Summary and prospects

Mucosal vaccines exhibit promising potential in the treatment of some diseases as well as the prevention and interruption of disease transmission. However, since the first mucosal vaccine OPV was approved by the FDA in 1961, the development of mucosal vaccines has been slow and limited to traditional dosage forms, such as inactivated vaccines and attenuated vaccines. The specific barriers of different mucous membranes may be responsible for this limitation.

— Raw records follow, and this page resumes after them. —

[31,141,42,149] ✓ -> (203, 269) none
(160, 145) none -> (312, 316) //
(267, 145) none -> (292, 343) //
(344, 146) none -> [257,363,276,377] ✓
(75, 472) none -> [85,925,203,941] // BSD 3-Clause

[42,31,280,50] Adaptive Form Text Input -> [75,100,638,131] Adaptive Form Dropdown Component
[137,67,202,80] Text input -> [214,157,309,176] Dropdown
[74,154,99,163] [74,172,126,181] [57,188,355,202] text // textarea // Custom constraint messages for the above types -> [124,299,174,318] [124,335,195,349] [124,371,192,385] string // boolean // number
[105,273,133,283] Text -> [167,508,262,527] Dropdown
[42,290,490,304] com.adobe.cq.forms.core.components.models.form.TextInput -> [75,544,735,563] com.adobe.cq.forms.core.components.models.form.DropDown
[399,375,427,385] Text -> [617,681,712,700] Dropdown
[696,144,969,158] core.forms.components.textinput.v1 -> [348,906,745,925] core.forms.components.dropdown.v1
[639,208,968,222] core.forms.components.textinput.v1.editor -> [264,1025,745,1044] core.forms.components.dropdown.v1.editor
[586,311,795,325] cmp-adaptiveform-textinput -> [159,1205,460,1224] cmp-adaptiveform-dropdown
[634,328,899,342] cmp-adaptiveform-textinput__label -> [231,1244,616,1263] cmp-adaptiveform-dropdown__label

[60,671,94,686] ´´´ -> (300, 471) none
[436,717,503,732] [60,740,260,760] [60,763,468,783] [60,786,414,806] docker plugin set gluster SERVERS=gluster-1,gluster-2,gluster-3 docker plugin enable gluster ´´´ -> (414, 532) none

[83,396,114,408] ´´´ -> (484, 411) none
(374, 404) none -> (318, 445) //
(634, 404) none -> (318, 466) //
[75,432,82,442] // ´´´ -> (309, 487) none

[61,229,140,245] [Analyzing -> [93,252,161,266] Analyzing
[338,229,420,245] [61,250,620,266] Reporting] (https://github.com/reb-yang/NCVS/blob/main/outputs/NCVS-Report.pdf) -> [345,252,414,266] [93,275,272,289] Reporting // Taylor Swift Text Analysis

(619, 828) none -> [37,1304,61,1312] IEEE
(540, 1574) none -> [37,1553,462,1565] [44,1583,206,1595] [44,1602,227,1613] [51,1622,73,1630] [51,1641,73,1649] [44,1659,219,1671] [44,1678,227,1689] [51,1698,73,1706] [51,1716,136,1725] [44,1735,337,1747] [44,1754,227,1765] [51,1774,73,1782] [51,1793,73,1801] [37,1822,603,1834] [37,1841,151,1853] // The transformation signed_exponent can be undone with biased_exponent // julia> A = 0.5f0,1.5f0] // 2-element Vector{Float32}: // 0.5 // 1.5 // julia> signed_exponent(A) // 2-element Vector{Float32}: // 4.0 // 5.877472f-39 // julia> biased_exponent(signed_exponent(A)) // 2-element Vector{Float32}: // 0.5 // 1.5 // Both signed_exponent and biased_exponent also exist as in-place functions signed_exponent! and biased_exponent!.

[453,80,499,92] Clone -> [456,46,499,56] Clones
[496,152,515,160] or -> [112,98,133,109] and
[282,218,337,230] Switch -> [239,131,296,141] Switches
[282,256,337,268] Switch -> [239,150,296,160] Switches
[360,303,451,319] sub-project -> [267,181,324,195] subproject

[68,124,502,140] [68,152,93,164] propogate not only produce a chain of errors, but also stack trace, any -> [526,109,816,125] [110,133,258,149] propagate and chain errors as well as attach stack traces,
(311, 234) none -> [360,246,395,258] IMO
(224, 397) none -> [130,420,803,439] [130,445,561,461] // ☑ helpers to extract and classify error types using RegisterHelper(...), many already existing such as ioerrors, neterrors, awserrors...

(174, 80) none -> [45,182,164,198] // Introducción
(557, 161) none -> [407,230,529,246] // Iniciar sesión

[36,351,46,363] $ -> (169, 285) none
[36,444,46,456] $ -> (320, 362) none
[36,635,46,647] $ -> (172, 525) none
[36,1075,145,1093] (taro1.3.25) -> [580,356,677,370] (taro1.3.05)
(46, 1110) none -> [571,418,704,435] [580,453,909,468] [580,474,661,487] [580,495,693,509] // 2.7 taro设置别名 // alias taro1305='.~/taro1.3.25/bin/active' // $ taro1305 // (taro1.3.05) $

Since the first step toward successful mucosal vaccines is the effective uptake of antigen by APCs, a variety of advanced strategies have been designed to promote antigen delivery. Targeting M cells, DCs, etc. is considered an effective way to promote antigen presentation. However, no M cells exist in the type II mucosa, and methods including M cell targeting are not applicable in addition to the traditional APC strategy. Moreover, a mucus layer appears on the surface of various mucosae, and many mucosal drug delivery strategies focus on the breakthrough of the mucous layer. At present, many attempts to use NPs for mucoadhesion, mucopenetration and mucolytics have been conducted. Notably, different parts of the mucosa possess their own unique environmental and structural characteristics. Therefore, the design of drugs should fully consider the characteristics of the specific mucosa.

The COVID-19 outbreak in 2019 has attracted increased attention to the development of various types of vaccines, such as mRNA vaccines and mucosal vaccines. The mucosal vaccine represented by Ad5-nCoV has been developed and is promising to fill the gap in COVID-19 mucosal vaccines. However, most types of mucosal vaccines are developing slowly. As summarized in this review, numerous mucosal vaccines based on subunits and mRNA have been demonstrated to be valid against various diseases. We believe that more types of mucosal vaccines will be approved for use in the near future.